> AIM OF THE EXERCISE
Your answer should be the line containing "background: #eab308 ->" and each line after it through the end of the data below, repeated exactly.

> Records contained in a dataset

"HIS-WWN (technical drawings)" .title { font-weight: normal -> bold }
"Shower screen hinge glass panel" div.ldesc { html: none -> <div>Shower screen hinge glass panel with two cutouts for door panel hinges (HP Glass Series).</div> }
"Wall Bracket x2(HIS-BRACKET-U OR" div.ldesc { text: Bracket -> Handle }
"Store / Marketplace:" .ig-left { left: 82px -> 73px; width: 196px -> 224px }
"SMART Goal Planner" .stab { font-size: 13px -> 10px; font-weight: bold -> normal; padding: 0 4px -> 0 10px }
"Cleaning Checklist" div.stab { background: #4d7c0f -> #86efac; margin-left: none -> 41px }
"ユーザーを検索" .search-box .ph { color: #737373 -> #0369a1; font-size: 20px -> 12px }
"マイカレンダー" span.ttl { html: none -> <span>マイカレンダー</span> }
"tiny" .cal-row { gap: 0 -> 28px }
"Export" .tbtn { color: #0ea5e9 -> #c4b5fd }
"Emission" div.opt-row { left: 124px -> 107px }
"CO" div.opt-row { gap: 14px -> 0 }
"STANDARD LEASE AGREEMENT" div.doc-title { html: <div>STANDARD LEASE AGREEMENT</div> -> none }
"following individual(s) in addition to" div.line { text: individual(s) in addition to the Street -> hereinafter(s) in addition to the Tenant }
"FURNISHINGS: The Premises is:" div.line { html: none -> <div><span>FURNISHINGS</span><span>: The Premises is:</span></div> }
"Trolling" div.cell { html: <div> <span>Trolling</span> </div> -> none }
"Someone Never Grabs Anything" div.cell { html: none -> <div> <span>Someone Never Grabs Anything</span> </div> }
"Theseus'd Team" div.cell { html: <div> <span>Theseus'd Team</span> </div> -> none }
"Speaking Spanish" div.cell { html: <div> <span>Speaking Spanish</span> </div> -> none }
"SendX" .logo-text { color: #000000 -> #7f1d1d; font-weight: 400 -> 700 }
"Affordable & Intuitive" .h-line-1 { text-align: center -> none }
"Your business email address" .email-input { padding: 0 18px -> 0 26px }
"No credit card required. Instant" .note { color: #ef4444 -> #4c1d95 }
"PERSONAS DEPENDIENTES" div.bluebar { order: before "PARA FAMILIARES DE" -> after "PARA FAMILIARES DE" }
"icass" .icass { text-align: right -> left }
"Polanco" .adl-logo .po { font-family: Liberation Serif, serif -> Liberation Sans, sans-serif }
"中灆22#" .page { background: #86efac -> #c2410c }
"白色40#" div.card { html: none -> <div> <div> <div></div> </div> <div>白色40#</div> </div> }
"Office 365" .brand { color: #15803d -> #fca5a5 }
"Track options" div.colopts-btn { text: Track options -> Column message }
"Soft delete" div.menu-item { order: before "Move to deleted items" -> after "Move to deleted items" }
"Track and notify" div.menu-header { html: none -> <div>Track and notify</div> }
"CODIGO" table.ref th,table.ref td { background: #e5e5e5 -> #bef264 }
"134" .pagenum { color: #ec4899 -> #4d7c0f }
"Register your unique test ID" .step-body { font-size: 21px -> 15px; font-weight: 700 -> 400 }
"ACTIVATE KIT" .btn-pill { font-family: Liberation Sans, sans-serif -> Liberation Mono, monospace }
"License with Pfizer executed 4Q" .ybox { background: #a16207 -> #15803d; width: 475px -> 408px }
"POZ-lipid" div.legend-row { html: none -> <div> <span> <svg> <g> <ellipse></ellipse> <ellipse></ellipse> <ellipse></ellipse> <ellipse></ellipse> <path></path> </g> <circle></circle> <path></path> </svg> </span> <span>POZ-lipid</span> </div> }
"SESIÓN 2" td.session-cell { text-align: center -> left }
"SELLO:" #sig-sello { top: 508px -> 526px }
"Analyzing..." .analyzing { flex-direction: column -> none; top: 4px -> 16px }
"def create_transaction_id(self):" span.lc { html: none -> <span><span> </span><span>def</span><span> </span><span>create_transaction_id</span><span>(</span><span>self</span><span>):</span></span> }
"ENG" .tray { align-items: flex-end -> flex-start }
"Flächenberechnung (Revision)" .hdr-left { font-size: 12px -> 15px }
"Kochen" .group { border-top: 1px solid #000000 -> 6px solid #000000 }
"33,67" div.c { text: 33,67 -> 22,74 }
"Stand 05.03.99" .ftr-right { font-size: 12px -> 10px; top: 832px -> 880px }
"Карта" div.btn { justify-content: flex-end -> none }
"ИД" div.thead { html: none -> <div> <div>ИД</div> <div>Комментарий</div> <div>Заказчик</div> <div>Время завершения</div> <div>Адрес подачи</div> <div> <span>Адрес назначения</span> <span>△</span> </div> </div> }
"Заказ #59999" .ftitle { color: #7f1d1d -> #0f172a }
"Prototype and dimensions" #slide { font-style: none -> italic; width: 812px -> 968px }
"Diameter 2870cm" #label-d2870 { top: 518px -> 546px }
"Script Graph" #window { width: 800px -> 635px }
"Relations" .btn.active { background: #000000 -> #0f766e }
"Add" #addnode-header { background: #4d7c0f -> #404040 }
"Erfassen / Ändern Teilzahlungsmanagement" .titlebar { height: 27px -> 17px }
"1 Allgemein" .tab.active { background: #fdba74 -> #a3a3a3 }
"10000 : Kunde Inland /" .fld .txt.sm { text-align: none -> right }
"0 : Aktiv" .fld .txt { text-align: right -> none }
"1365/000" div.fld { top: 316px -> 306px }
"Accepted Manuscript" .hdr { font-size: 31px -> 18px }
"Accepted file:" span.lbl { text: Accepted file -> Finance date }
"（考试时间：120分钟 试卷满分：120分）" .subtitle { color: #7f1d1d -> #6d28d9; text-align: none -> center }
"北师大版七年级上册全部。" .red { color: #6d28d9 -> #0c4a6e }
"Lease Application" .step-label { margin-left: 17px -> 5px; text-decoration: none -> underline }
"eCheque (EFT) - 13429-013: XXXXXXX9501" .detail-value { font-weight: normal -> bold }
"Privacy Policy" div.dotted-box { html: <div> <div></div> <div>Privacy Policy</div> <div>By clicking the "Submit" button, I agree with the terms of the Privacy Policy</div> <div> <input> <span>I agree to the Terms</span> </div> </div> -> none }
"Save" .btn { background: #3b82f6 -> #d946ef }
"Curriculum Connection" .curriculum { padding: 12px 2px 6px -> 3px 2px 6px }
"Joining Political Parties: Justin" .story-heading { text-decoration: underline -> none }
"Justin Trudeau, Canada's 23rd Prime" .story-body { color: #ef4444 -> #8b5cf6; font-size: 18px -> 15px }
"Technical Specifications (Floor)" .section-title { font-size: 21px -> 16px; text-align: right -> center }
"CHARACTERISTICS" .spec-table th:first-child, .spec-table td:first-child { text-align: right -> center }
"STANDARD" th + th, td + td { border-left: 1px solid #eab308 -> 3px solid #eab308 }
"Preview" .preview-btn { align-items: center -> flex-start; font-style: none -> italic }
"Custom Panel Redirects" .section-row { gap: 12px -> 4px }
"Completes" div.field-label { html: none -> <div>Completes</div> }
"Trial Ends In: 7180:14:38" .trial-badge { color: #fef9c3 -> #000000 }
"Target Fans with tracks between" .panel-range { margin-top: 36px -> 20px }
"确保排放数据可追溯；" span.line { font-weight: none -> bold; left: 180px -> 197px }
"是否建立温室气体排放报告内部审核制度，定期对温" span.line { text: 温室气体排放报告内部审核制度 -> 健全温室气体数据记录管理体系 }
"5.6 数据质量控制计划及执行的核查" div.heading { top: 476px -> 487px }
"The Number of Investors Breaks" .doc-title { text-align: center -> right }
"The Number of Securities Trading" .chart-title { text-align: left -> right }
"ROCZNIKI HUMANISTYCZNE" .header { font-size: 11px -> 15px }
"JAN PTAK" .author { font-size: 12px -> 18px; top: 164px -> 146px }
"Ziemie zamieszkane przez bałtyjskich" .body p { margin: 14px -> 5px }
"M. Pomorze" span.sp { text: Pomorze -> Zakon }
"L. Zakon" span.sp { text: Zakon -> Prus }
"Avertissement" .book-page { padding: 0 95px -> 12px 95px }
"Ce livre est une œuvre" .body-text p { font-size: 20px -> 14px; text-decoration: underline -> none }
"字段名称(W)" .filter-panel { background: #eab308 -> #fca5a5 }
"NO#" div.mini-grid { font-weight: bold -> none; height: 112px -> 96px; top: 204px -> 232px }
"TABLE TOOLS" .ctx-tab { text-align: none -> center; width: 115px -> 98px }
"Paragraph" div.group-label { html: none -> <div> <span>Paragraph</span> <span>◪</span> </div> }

> YOUR SOLUTION
"字段名称(W)" .filter-panel { background: #eab308 -> #fca5a5 }
"NO#" div.mini-grid { font-weight: bold -> none; height: 112px -> 96px; top: 204px -> 232px }
"TABLE TOOLS" .ctx-tab { text-align: none -> center; width: 115px -> 98px }
"Paragraph" div.group-label { html: none -> <div> <span>Paragraph</span> <span>◪</span> </div> }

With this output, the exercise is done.